David Wiesner has been awarded the Caldecott Medal three times and the Caldecott Honor twice. While his award-winning picture books are a bit out of my comfort level (for they have very words), Wiesner is able to carry stories with only illustration.
In November, The Well-Read Child did a highlight of books like this: How to Read Books without Words (Out Loud). That gave me great ideas for how to introduce my son to these books. At 15 months, he’s obviously still too young for David Wiesner’s books. But while I’m not all that comfortable with wordless books, I did find some of these to be quite interesting.
Tuesday was awarded the Caldecott Medal in 1992. As with Shaun Tan’s The Arrival (reviewed here), there are few words: the illustrations tell the story. The illustrations are well-deserving of this honor, but, being an adult, I didn’t love this wordless story of frogs flying through the night. Children might find it more appealing.

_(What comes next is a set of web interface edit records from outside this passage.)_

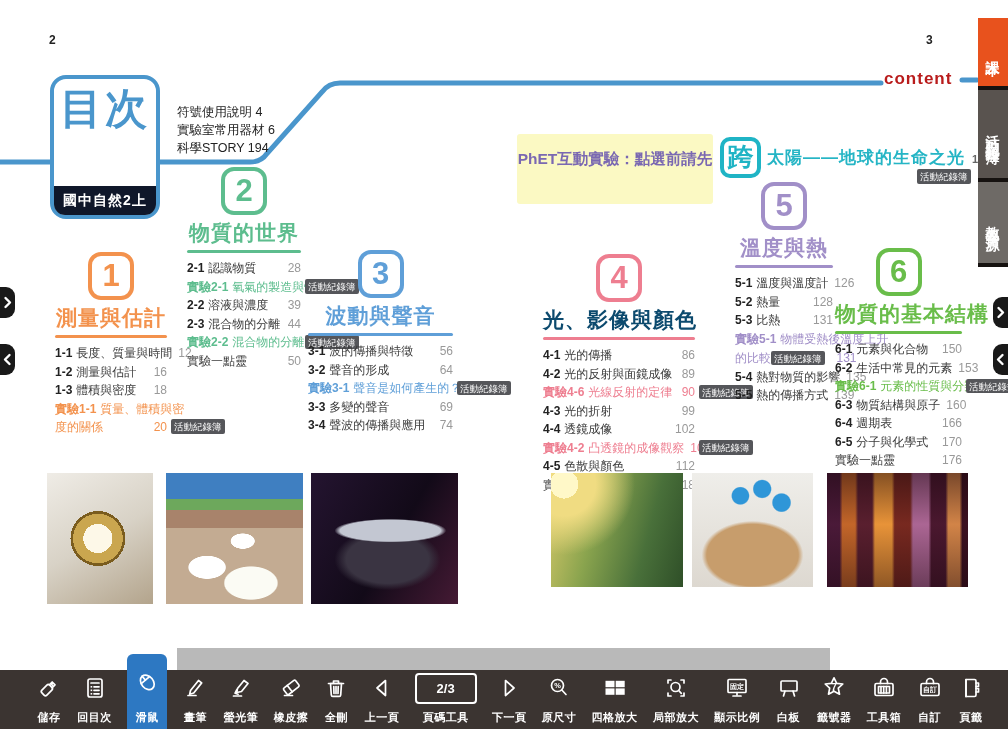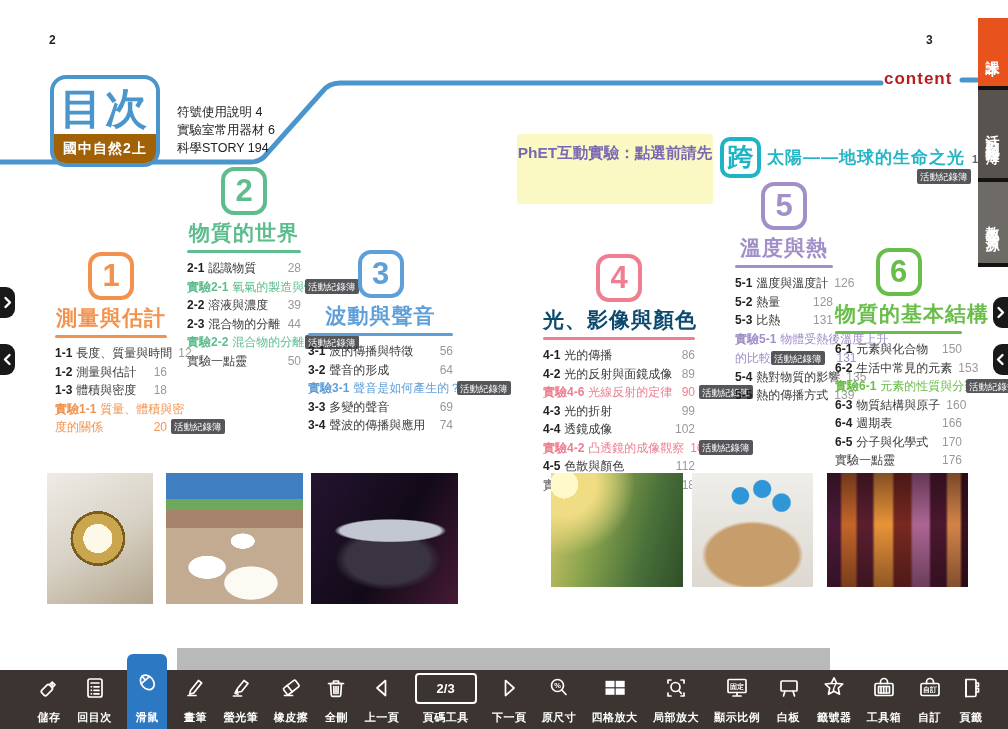--- a/index.html
+++ b/index.html
@@ -4,26 +4,26 @@
 <style>
   html,body{margin:0;padding:0;}
   body{width:1008px;height:729px;position:relative;overflow:hidden;background:#fff;
        font-family:"Liberation Sans","DejaVu Sans",sans-serif;}
   .stage{position:absolute;inset:0;}
   svg.connector{position:absolute;left:0;top:0;z-index:1;pointer-events:none;}
   .pnum{position:absolute;top:33px;font-size:12px;font-weight:bold;color:#222;z-index:2;}
   .pnum.left{left:49px}.pnum.right{left:926px}
   .content-word{position:absolute;left:884px;top:69px;font-size:17px;font-weight:bold;color:#b91c1c;letter-spacing:1px;z-index:2;}
   
-  .toc-box{position:absolute;left:50px;top:75px;width:110px;height:92px;background:#fff;border:4px solid #4a96cc;border-radius:16px;box-sizing:border-box;z-index:3;}
+  .toc-box{position:absolute;left:50px;top:75px;width:110px;height:144px;background:#fff;border:4px solid #4a96cc;border-radius:16px;box-sizing:border-box;z-index:3;}
   .toc-title{font-size:42px;font-weight:bold;color:#4a96cc;text-align:center;margin-top:9px;letter-spacing:3px;line-height:1;}
-  .toc-sub{position:absolute;left:0;right:0;bottom:0;height:29px;background:#a16207;border-radius:0 0 11px 11px;color:#fff;font-size:14px;font-weight:bold;text-align:center;line-height:29px;letter-spacing:1px;}
+  .toc-sub{position:absolute;left:0;right:0;bottom:0;height:29px;background:#0f172a;border-radius:0 0 11px 11px;color:#fff;font-size:14px;font-weight:bold;text-align:center;line-height:29px;letter-spacing:1px;}
   .front-matter{position:absolute;left:177px;top:103px;font-size:12.5px;color:#222;line-height:18px;z-index:2;}
   
-  .phet-note{position:absolute;left:517px;top:134px;width:196px;height:70px;background:#fbf9c3;border-radius:3px;text-align:center;padding-top:9px;box-sizing:border-box;font-weight:bold;z-index:2;}
+  .phet-note{position:absolute;left:517px;top:134px;width:196px;height:70px;background:#fbf9c3;border-radius:3px;text-align:center;padding-top:15px;box-sizing:border-box;font-weight:bold;z-index:2;}
   .phet-l1{font-size:15.5px;color:#7a68b2;}
   .phet-l2{font-size:15.5px;color:#3db24c;margin-top:2px;}
   .hand{margin-left:4px;font-size:19px;vertical-align:-2px;}
   
   .cross-badge{position:absolute;left:720px;top:137px;width:41px;height:41px;box-sizing:border-box;border:4px solid #1fb4c5;border-radius:10px;color:#1fb4c5;font-size:26px;font-weight:bold;display:flex;align-items:center;justify-content:center;z-index:2;background:#fff;}
   .cross-title{position:absolute;left:767px;top:146px;font-size:17px;font-weight:bold;color:#25b5c5;letter-spacing:1px;white-space:nowrap;z-index:2;}
   .cross-page{color:#666;font-size:11px;margin-left:7px;letter-spacing:0;}
   .cross-tag{position:absolute;left:917px;top:169px;z-index:2;}
   .tag{display:inline-block;background:#55565a;color:#fff;font-size:9.5px;line-height:1;padding:3px 3px 2px;border-radius:2px;white-space:nowrap;font-weight:normal;}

The Three Little Pigs was awarded the Caldecott Medal in 2002. Wiesner re-tells the familiar story of three pigs and a wolf. Most of this book lacks a “familiar” narrative structure: one must read the pictures to get the real story of the three little pigs, for the pigs leave the familiar story and find themselves in other children’s stories. The illustrations are exceptional, for Wiesner seamlessly transitions between various illustrations styles, from cartoony pigs to realistic pigs to line drawn pigs. He does a great job of ultimately “capturing” the Big Bad Wolf, too! I think older kids would appreciate this most, as they have to best understand not only the underlying story of “The Three Little Pigs” and they also must “read” the pictures in order to enjoy the new twist on the familiar tale. I highly recommend this book.

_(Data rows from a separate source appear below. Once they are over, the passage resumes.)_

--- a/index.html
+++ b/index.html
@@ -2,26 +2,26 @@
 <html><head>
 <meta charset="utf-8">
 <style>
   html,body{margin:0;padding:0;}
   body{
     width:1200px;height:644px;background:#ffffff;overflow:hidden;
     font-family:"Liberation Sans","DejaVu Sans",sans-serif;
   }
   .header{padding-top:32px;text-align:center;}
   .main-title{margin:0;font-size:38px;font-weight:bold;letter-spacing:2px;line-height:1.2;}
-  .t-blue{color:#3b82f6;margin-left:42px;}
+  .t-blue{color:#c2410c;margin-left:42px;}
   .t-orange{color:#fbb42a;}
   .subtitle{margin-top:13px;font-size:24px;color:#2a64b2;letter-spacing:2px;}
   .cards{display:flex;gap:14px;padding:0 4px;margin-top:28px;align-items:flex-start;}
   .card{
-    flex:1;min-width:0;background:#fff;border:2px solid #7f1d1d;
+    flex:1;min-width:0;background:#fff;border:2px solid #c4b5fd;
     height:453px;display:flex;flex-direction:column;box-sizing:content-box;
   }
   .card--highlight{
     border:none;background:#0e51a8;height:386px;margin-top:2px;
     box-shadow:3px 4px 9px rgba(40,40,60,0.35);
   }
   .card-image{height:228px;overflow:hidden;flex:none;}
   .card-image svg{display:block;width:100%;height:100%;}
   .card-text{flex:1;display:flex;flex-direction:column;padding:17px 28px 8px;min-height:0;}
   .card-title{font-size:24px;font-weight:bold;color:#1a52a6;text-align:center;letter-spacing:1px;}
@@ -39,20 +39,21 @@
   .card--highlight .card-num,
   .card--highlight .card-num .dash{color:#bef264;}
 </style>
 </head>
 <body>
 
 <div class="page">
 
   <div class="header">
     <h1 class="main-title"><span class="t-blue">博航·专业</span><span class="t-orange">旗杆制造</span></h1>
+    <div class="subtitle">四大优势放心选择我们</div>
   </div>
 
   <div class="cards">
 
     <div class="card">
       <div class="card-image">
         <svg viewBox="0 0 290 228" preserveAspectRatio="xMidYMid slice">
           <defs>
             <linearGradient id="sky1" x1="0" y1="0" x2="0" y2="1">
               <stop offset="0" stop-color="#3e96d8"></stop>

Flotsam was awarded the Caldecott Medal in 2007. Again, Wiesner tells a story without any words, using creative and ironically realistic illustrations to tell the story. In this story, a boy at the beach finds a waterproof camera. When he develops the film inside it, he finds fantastic stories of the sea. In the end, he chooses to share this discovery with others. It’s a cute story for older children able to “read” the pictures, and the illustrations are fantastic.
Sector 7 was awarded the Caldecott Honor. Wiesner’s illustrations tell of a boy taken away by the clouds to have an adventure in the weather-making factory. Once again, there are no words, and this book failed to resonate with me; children might be more taken by the adventure.

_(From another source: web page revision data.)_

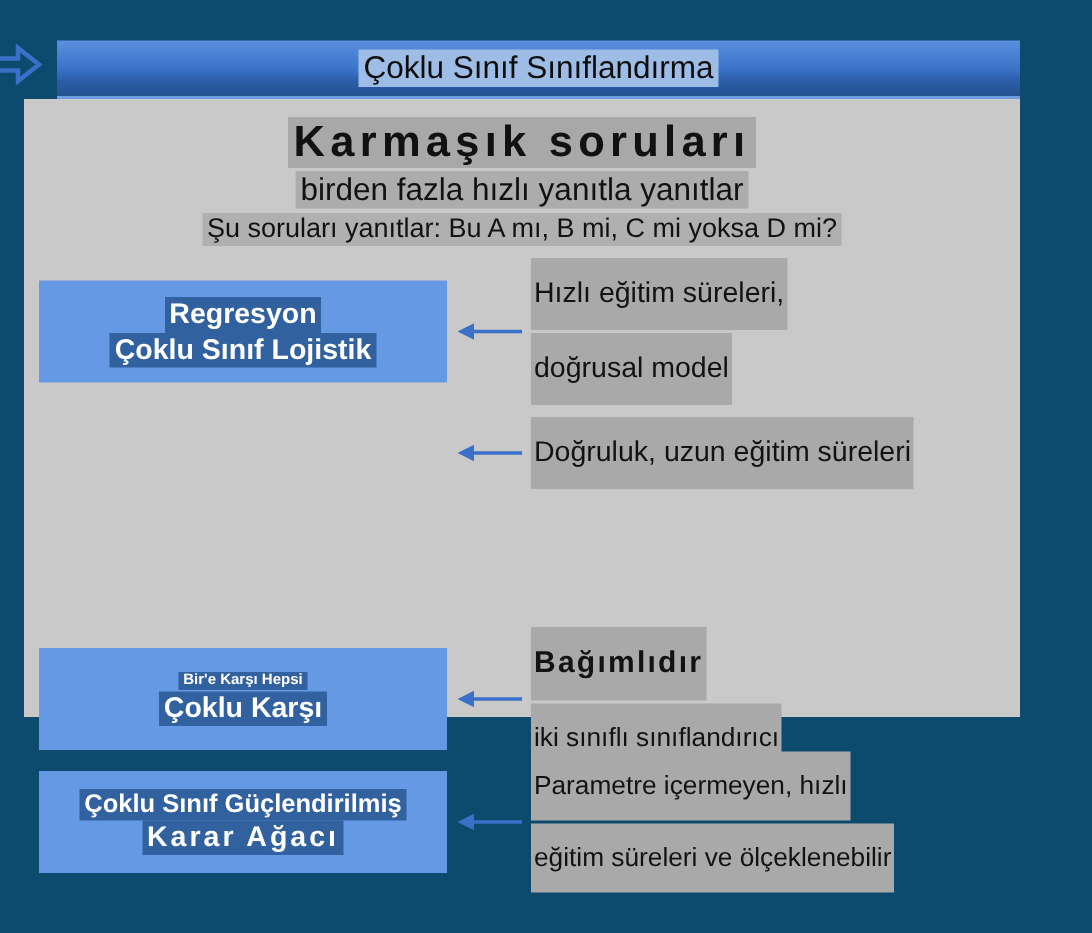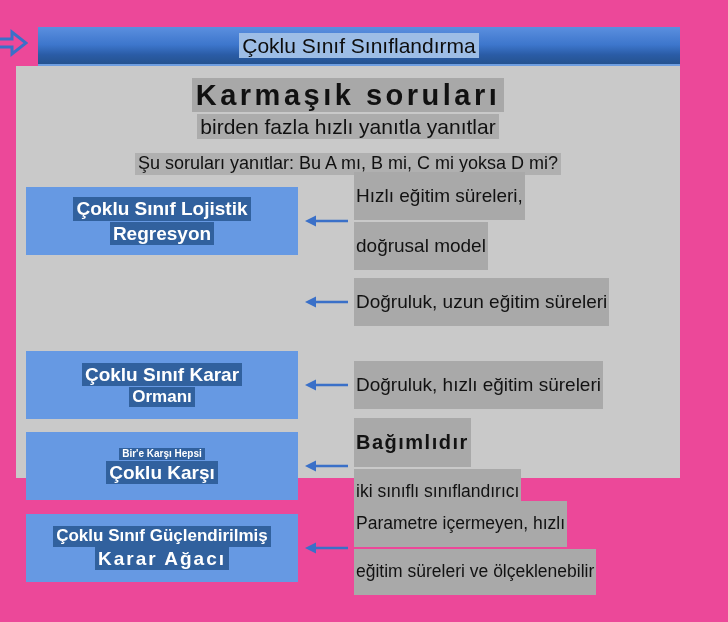--- a/index.html
+++ b/index.html
@@ -11,21 +11,21 @@
     width: 728px;
     height: 622px;
     overflow: hidden;
     font-family: "Liberation Sans", sans-serif;
   }
   .slide {
     position: absolute;
     left: 0; top: 0;
     width: 728px;
     height: 622px;
-    background: #ec4899;
+    background: #0c4a6e;
   }
 
   
   .edge-arrow {
     position: absolute;
     left: -6px;
     top: 26px;
     width: 34px;
     height: 34px;
   }
@@ -85,21 +85,21 @@
   .h-sub1-row { margin-top: 2px; }
   .h-sub1 {
     display: inline-block;
     background: #acacac;
     color: #111111;
     font-size: 21px;
     line-height: 1.2;
     padding: 0 3px;
     white-space: nowrap;
   }
-  .h-sub2-row { margin-top: 14px; }
+  .h-sub2-row { margin-top: 3px; }
   .h-sub2 {
     display: inline-block;
     background: #b0b0b0;
     color: #111111;
     font-size: 18px;
     line-height: 1.2;
     padding: 0 3px;
     white-space: nowrap;
   }
 
@@ -199,22 +199,22 @@
   <div class="panel">
 
     <div class="heading-wrap">
       <div><span class="h-main">Karmaşık soruları</span></div>
       <div class="h-sub1-row"><span class="h-sub1">birden fazla hızlı yanıtla yanıtlar</span></div>
       <div class="h-sub2-row"><span class="h-sub2">Şu soruları yanıtlar: Bu A mı, B mi, C mi yoksa D mi?</span></div>
     </div>
 
     <div class="row row1">
       <div class="blue-box">
+        <span class="bb-line bb-l2">Regresyon</span>
         <span class="bb-line bb-l1">Çoklu Sınıf Lojistik</span>
-        <span class="bb-line bb-l2">Regresyon</span>
       </div>
       <span class="arrow">
         <svg width="44" height="20" viewBox="0 0 44 20">
           <path d="M44 10 H5" stroke="#3a70c8" stroke-width="2.4" fill="none"></path>
           <path d="M1 10 L12 4.5 L12 15.5 Z" fill="#3a70c8"></path>
         </svg>
       </span>
       <div class="note">
         <span class="note-line">Hızlı eğitim süreleri,</span>
         <span class="note-line">doğrusal model</span>
@@ -226,35 +226,20 @@
         <svg width="44" height="20" viewBox="0 0 44 20">
           <path d="M44 10 H5" stroke="#3a70c8" stroke-width="2.4" fill="none"></path>
           <path d="M1 10 L12 4.5 L12 15.5 Z" fill="#3a70c8"></path>
         </svg>
       </span>
       <div class="note">
         <span class="note-line">Doğruluk, uzun eğitim süreleri</span>
       </div>
     </div>
 
-    <div class="row row3">
-      <div class="blue-box">
-        <span class="bb-line bb-l1">Çoklu Sınıf Karar</span>
-        <span class="bb-line bb-l2 bb-narrow">Ormanı</span>
-      </div>
-      <span class="arrow">
-        <svg width="44" height="20" viewBox="0 0 44 20">
-          <path d="M44 10 H5" stroke="#3a70c8" stroke-width="2.4" fill="none"></path>
-          <path d="M1 10 L12 4.5 L12 15.5 Z" fill="#3a70c8"></path>
-        </svg>
-      </span>
-      <div class="note">
-        <span class="note-line">Doğruluk, hızlı eğitim süreleri</span>
-      </div>
-    </div>
 
     <div class="row row4">
       <div class="blue-box">
         <span class="bb-line bb-small">Bir'e Karşı Hepsi</span>
         <span class="bb-line bb-l2">Çoklu Karşı</span>
       </div>
       <span class="arrow">
         <svg width="44" height="20" viewBox="0 0 44 20">
           <path d="M44 10 H5" stroke="#3a70c8" stroke-width="2.4" fill="none"></path>
           <path d="M1 10 L12 4.5 L12 15.5 Z" fill="#3a70c8"></path>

Free Fall was also awarded the Caldecott Honor, and this is a wordless story that I appreciate. In a dream, a boy has an adventure where his bedspread becomes the world and a chess board becomes a field. Each page follows into the next part of adventure, going wild directions much as our own dreams do. In the end, we see the toys in his room (like the chess board) that may have inspired each portion of the adventure. Wiesner’s art is beautiful and engaging.
As I said earlier, I am not completely comfortable with wordless stories; my son is still young and it’s a new concept for me. I defer to The Well-Read Child’s article for ideas. But I love the idea of having my son “read” me the story. One of these library books had post-it notes on a few pages, obviously written by a parent: “The boy fell asleep…” It was kind of sad to think of the creativity missing from the parent telling the story.
Do you, as an adult, enjoy perusing wordless picture books? Do your children enjoy them? What age range do you think would most appreciate these books, where reading is actually “art reading”?